**Task objective**
With the pictures left out, output the records below exactly.
START Listed entries
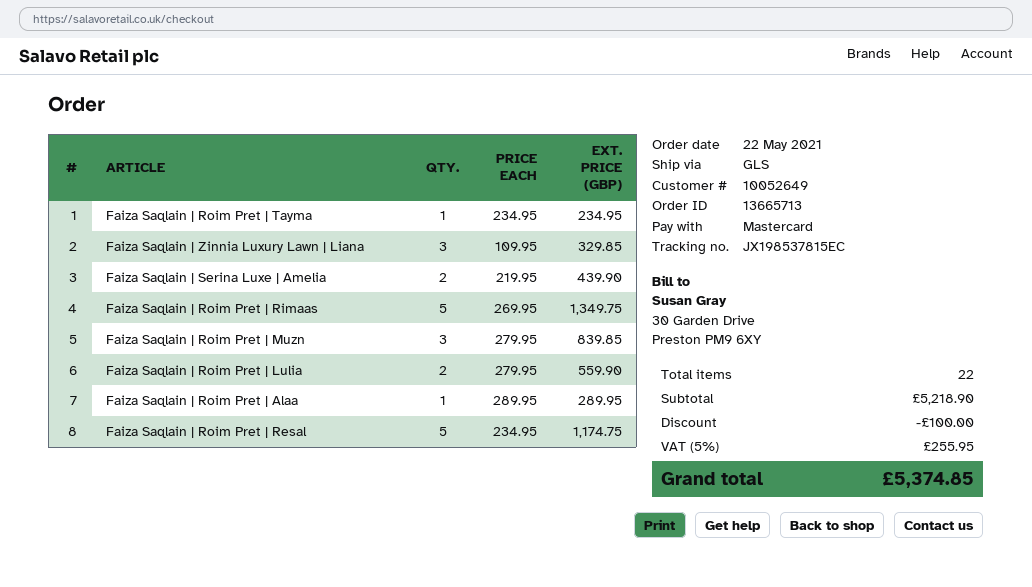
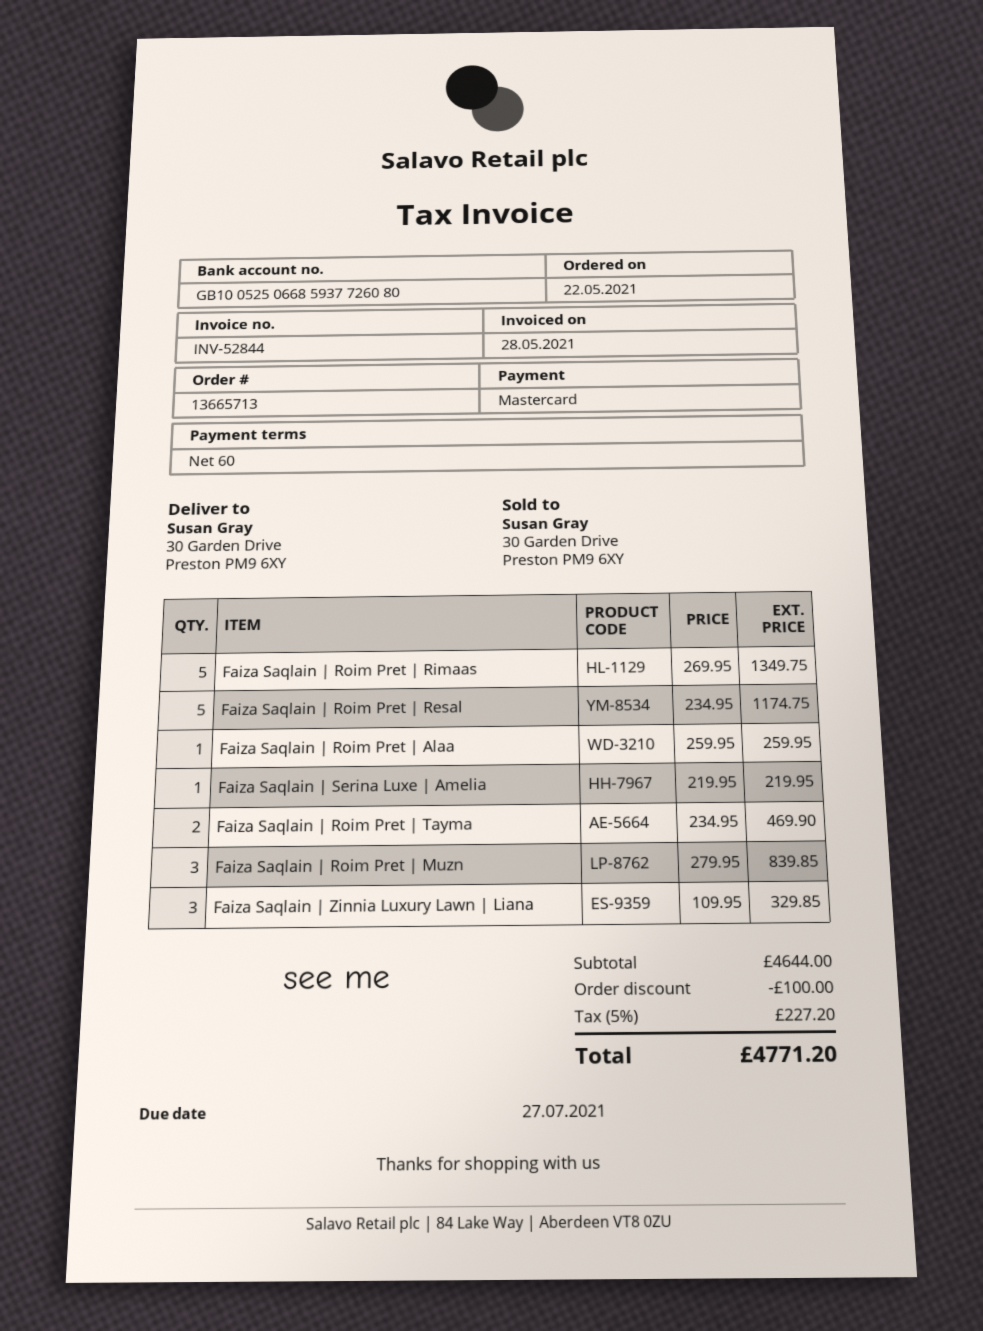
Faiza Saqlain | Roim Pret | Tayma: 1 x 234.95 = 234.95 -> 2 x 234.95 = 469.90
Faiza Saqlain | Serina Luxe | Amelia: 2 x 219.95 = 439.90 -> 1 x 219.95 = 219.95
Faiza Saqlain | Roim Pret | Lulia: 2 x 279.95 = 559.90 -> none
Faiza Saqlain | Roim Pret | Alaa: 1 x 289.95 = 289.95 -> 1 x 259.95 = 259.95
subtotal: 5218.90 -> 4644.00
tax: 5% = 255.95 -> 5% = 227.20
total: 5374.85 -> 4771.20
END Listed entries
**Answer for this exercise**
Faiza Saqlain | Roim Pret | Tayma: 1 x 234.95 = 234.95 -> 2 x 234.95 = 469.90
Faiza Saqlain | Serina Luxe | Amelia: 2 x 219.95 = 439.90 -> 1 x 219.95 = 219.95
Faiza Saqlain | Roim Pret | Lulia: 2 x 279.95 = 559.90 -> none
Faiza Saqlain | Roim Pret | Alaa: 1 x 289.95 = 289.95 -> 1 x 259.95 = 259.95
subtotal: 5218.90 -> 4644.00
tax: 5% = 255.95 -> 5% = 227.20
total: 5374.85 -> 4771.20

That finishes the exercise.